# Why don't spectacles form these weird images?

It's an established fact that:

1. Convex lenses produce inverted images of objects beyond the focus, on the other side of the lens.

2. Any object placed at a finite distance from a concave lens appears to be somewhere between the focus and the optical centre when viewed from the other side.

Both these facts come from the lens formula, $$\frac{1}{f}=\frac{1}{v}-\frac{1}{u}$$

But I wonder:

• why a person wearing convex lenses doesn't see inverted images of objects beyond the focus, and

• why a person wearing concave lenses doesn't feel that the furthest objects are at a distance of $f$ from their eyes.

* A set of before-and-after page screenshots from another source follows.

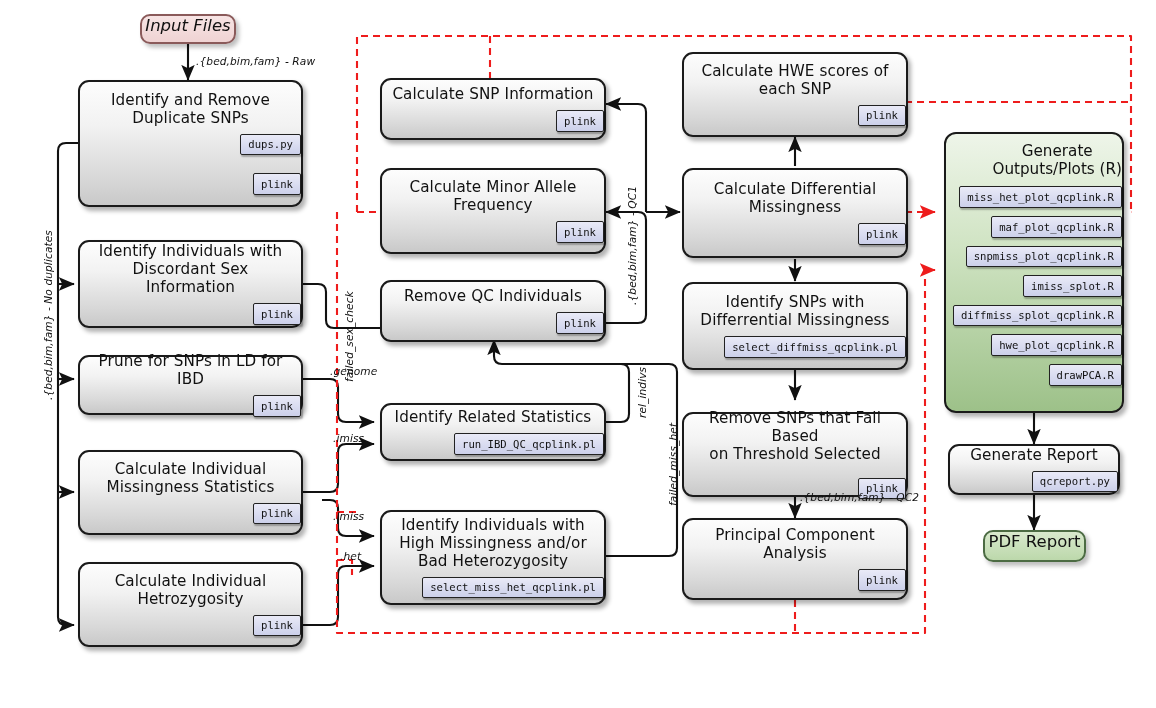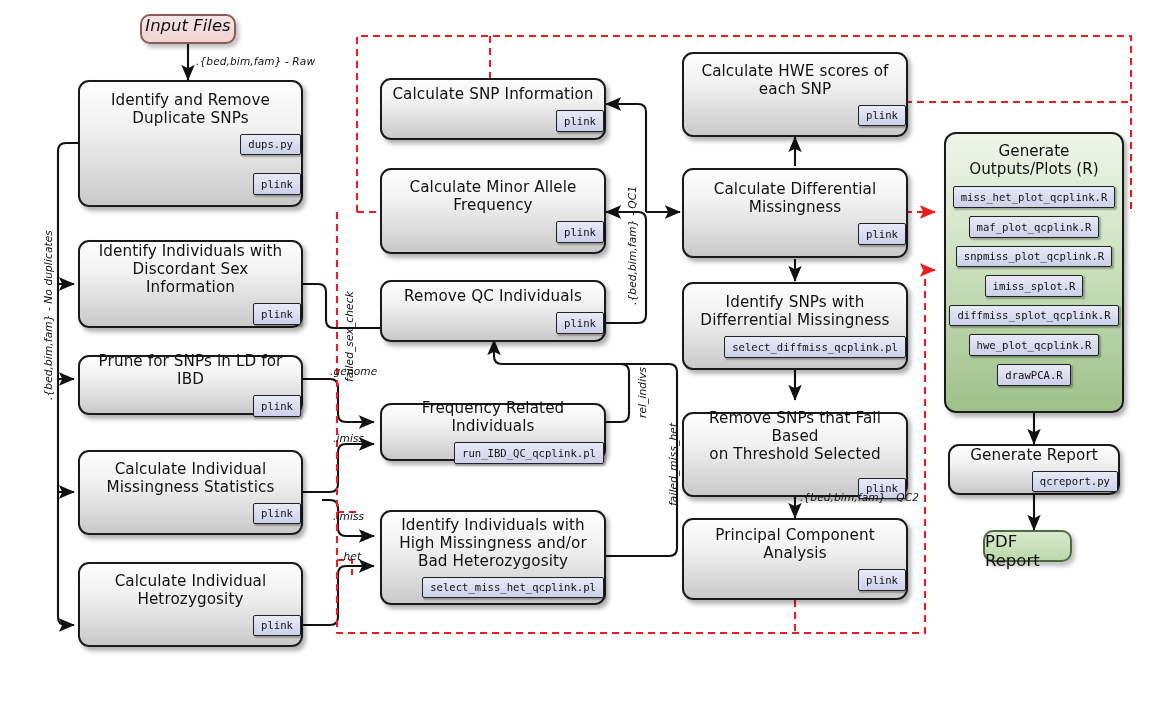--- a/index.html
+++ b/index.html
@@ -37,7 +37,7 @@
   .greenbox{position:absolute;box-sizing:border-box;border:2.4px solid #1a1a1a;border-radius:12px;
         background:linear-gradient(to bottom,#eef5e9 0%,#cfe3c2 42%,#9dc189 100%);
         box-shadow:3px 3.5px 4px rgba(0,0,0,.30);
-        display:flex;flex-direction:column;align-items:center;padding-top:8px;}
+        display:flex;flex-direction:column;align-items:flex-end;padding-top:8px;}
   .greenbox .ttl{font-size:15.2px;line-height:1.2;text-align:center;color:#111;}
   .greenbox .chip{margin-top:8px;}
 

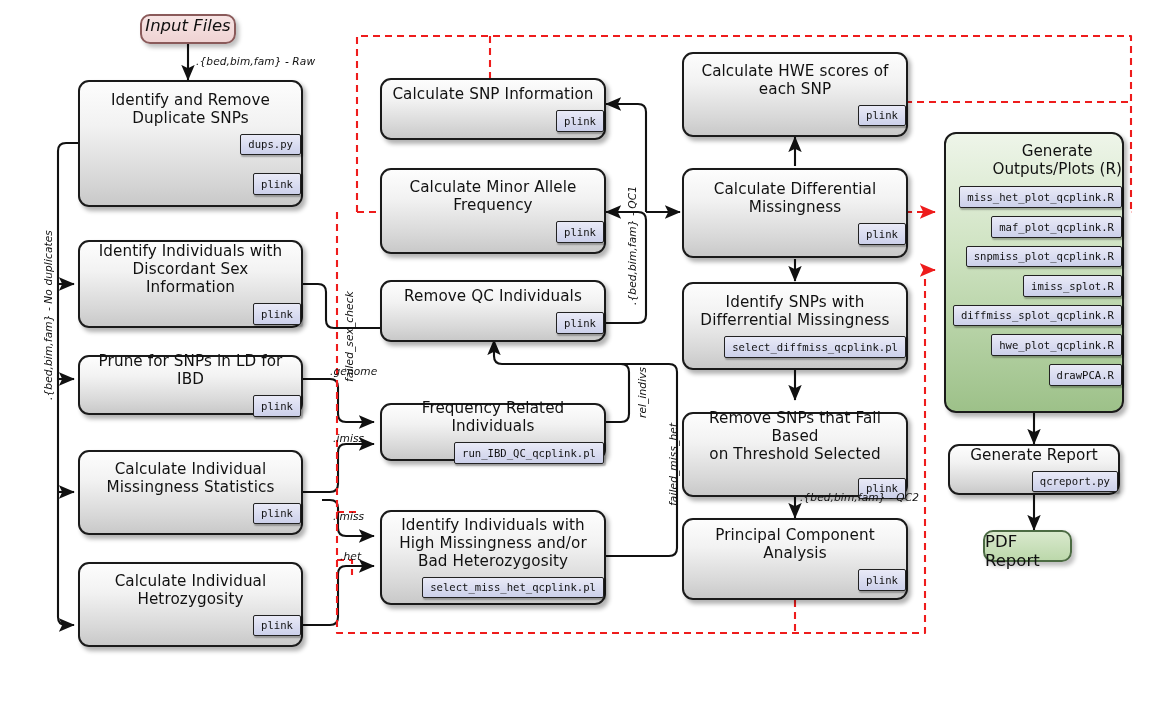--- a/index.html
+++ b/index.html
@@ -192,7 +192,7 @@
   </div>
 
   <div class="node" style="left:380px;top:403px;width:226px;height:58px;">
-    <div class="ttl">Frequency Related Individuals</div>
+    <div class="ttl">Identify Related Statistics</div>
     <div class="scripts">
       <span class="chip">run_IBD_QC_qcplink.pl</span>
     </div>

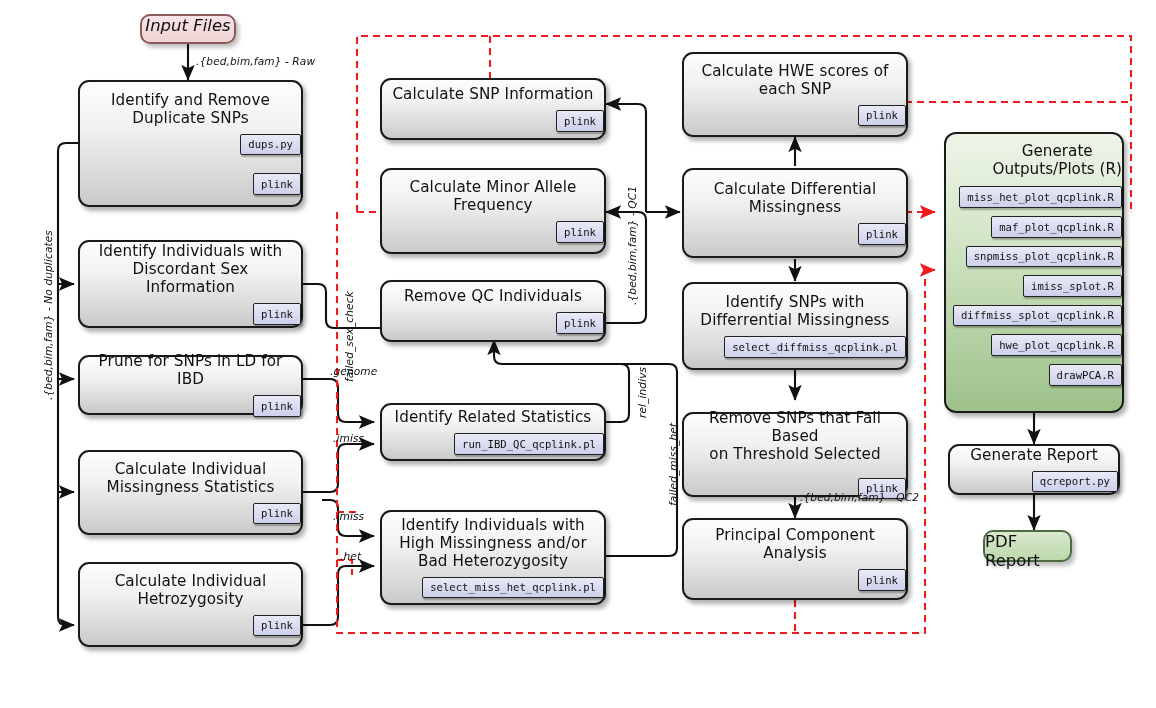--- a/index.html
+++ b/index.html
@@ -130,7 +130,7 @@
     <span>Input Files</span>
   </div>
 
-  <div class="term green" style="left:983px;top:530px;width:89px;height:32px;">
+  <div class="term green" style="left:983px;top:530px;width:103px;height:32px;">
     <span>PDF Report</span>
   </div>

Hope my question is clear.

## An example

Consider a person wearing spectacles with concave lenses of power $-1$ $\mathbf{D}$. The focal length would be $-1$ $\mathrm{m}$. If an object is at an object-distance $u=-3$ $\mathrm{m}$, simple calculations show that the image would be at an image-distance $v=-0.75$ $\mathrm{m}$ away.

But obviously the object doesn't appear to be so close to the person wearing the spectacles.

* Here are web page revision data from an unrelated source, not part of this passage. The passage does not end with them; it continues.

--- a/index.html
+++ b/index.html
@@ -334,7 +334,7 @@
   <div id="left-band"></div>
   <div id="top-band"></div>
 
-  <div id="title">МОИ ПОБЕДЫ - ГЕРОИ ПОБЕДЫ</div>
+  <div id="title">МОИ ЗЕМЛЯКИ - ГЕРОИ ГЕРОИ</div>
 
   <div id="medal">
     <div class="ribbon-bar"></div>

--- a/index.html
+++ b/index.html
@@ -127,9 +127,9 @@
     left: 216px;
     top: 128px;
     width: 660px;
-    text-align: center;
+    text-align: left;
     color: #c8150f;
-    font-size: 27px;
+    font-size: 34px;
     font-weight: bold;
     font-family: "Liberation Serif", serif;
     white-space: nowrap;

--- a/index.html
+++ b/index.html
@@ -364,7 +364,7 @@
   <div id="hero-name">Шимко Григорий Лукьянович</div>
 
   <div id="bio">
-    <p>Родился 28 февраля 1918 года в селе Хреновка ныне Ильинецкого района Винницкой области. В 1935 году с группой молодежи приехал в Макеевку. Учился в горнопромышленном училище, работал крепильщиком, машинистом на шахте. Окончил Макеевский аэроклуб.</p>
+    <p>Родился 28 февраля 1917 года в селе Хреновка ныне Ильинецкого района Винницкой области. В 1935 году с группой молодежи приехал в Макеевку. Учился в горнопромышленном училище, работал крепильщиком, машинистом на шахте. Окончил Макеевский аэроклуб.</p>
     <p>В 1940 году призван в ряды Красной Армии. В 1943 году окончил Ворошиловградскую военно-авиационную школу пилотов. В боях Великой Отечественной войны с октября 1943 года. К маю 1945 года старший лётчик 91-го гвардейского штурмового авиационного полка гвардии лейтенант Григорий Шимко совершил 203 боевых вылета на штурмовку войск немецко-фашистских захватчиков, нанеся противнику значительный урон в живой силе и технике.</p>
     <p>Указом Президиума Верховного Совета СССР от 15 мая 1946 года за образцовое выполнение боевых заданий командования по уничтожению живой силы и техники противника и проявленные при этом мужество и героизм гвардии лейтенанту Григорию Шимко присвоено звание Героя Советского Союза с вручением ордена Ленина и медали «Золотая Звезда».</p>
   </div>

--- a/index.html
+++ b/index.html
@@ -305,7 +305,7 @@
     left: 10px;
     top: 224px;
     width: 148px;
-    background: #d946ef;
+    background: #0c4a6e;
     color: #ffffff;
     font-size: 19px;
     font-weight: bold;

More confusingly still, the image would be magnified by a factor of $0.25$, and hence would appear to be rather small.

But again, as anyone wearing concave lenses would tell you, that isn't what they see!

Why is this so?

Objects through spectacles appear both at a different distance and magnified. It turns out these effects cancel out, and the object subtends the same solid angle in your vision as without the spectacles. Your eye cannot directly perceive distance- your brain estimates it in several ways.

One way is by comparing the angular size in your vision: objects thought to be the same physical size with larger angular size appear closer. So since the spectacles do not change the angular size of objects, they appear to be at the same distance.

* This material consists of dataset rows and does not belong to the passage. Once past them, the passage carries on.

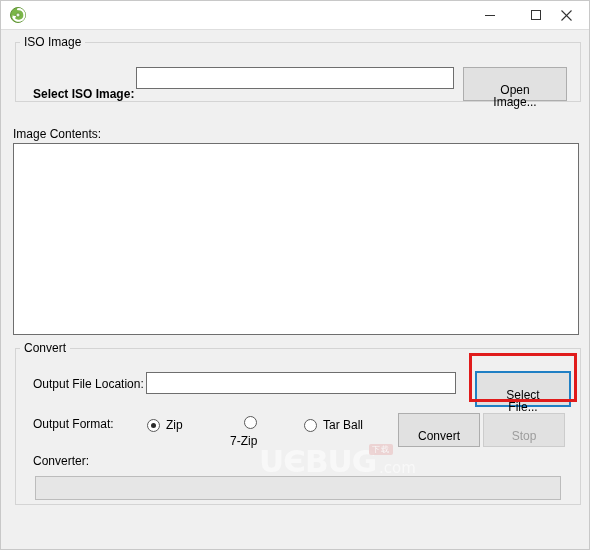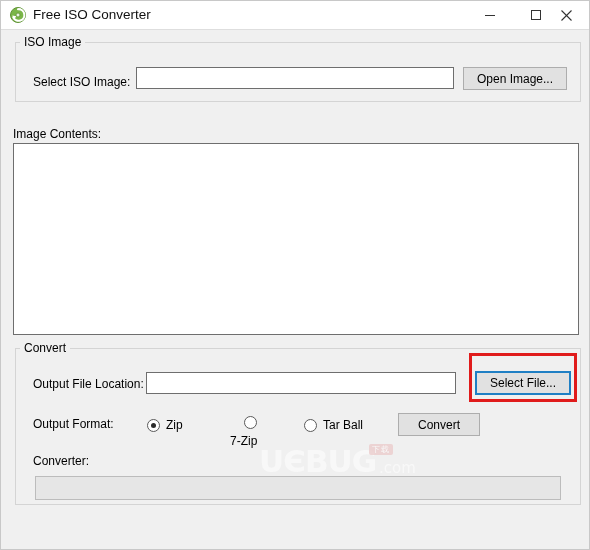--- a/index.html
+++ b/index.html
@@ -274,7 +274,6 @@
         <circle cx="9" cy="9" r="2" fill="#e8f3df" stroke="#5f9235" stroke-width="0.8"></circle>
       </svg>
     </span>
-    <span id="title-text">Free ISO Converter</span>
 
     <button class="winbtn" id="btn-min">
       <svg width="12" height="12" viewBox="0 0 12 12">

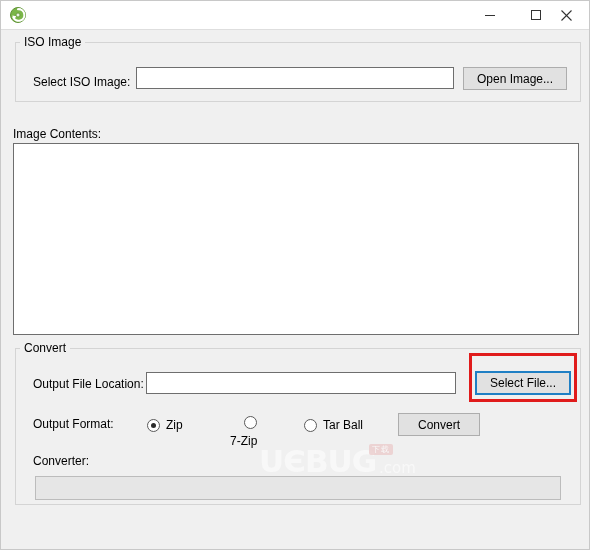--- a/index.html
+++ b/index.html
@@ -95,7 +95,7 @@
     white-space: nowrap;
     line-height: 14px;
   }
-  #lbl-select-iso { left: 32px; top: 74px; }
+  #lbl-select-iso { left: 32px; top: 86px; font-weight: bold; }
   #lbl-image-contents { left: 12px; top: 126px; }
   #lbl-output-loc { left: 32px; top: 376px; }
   #lbl-output-format { left: 32px; top: 416px; }

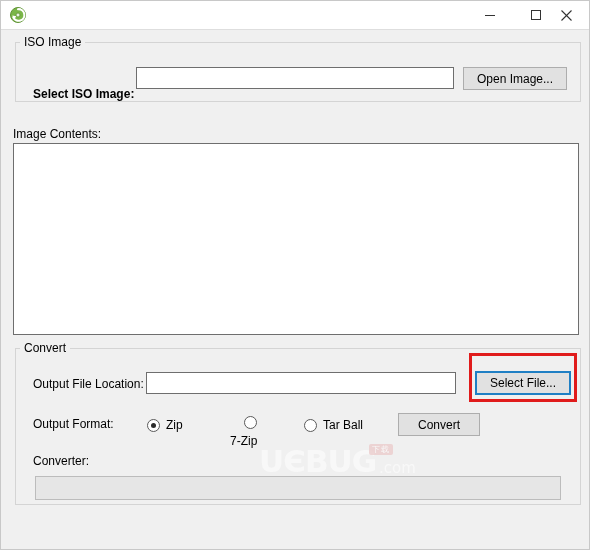--- a/index.html
+++ b/index.html
@@ -127,7 +127,7 @@
     color: #000;
     text-align: center;
     cursor: default;
-    padding: 0;
+    padding: 16px;
     line-height: 1;
   }
   .btn.disabled { color: #9d9d9d; background: #e1e1e1; border-color: #cccccc; }

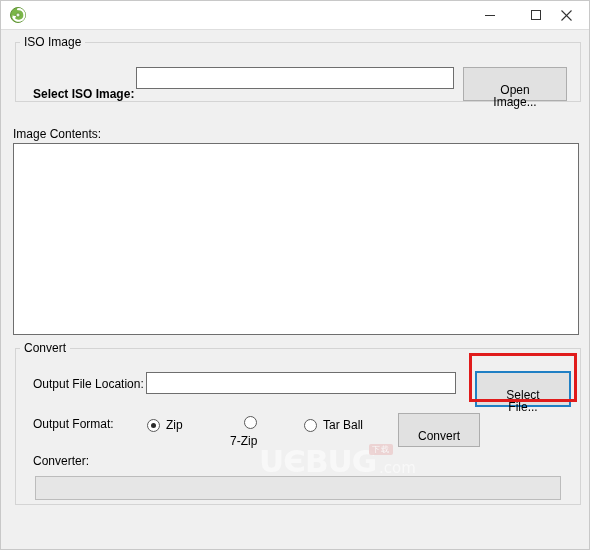--- a/index.html
+++ b/index.html
@@ -332,6 +332,7 @@
   </div>
 
   <button class="btn" id="btn-convert">Convert</button>
+  <button class="btn disabled" id="btn-stop" disabled="">Stop</button>
 
   <span class="field-label" id="lbl-progress">Converter:</span>
   <div id="progressbar">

Using your numbers, the image is $\frac{1}{4}$ as big, but also at $\frac{1}{4}$ the distance away. Some simple geometry shows that the angular size has not changed.

Another way your brain can determine the distance of objects is by the direction your eyes are pointing when both are focused on a single point. Spectacles don't change that direction either (at least not much), and so don't mess with depth perception.

• Thanks, @Chris! Does that work even for inverted images? – Harry Weasley Nov 7 '17 at 12:49
• @HarryWeasley No. It only works in the first place because spectacles are placed very close to your eyes. If you wear a pair of reading glasses, you'll notice that nothing is inverted- you have to hold them away from your face to see an inverted image. – Chris Nov 7 '17 at 18:04
• And what if someone wearing reading glasses looks at something beyond F? Would they still 'see' the object as though it were erect, as opposed to inverted? – Harry Weasley Nov 8 '17 at 17:06
• @HarryWeasley You typically see a blur because your lens fails to make an image on your retina at that point. Even if you see an image, it is not inverted, because the reading glasses invert it, but with where the image is, the lens of your eye doesn't invert it. Since your eye normally inverts everything, this has the same effect as no lens- the image appears upright. – Chris Nov 8 '17 at 19:36
• Great, that clears up a lot of confusion! Thanks, I've accepted your answer! – Harry Weasley Nov 9 '17 at 10:46

The eye itself has its own lens that is intended to create an image at the retina. IF this lens is faulty for one reason or another, the image does not form at the retina - rather, it forms in front of or "behind" the retina. The additional lenses (glasses) shift the path of light rays by a small amount before they enter the eye, moving the location of the focal point of the glasses-eyes system closer to the retina.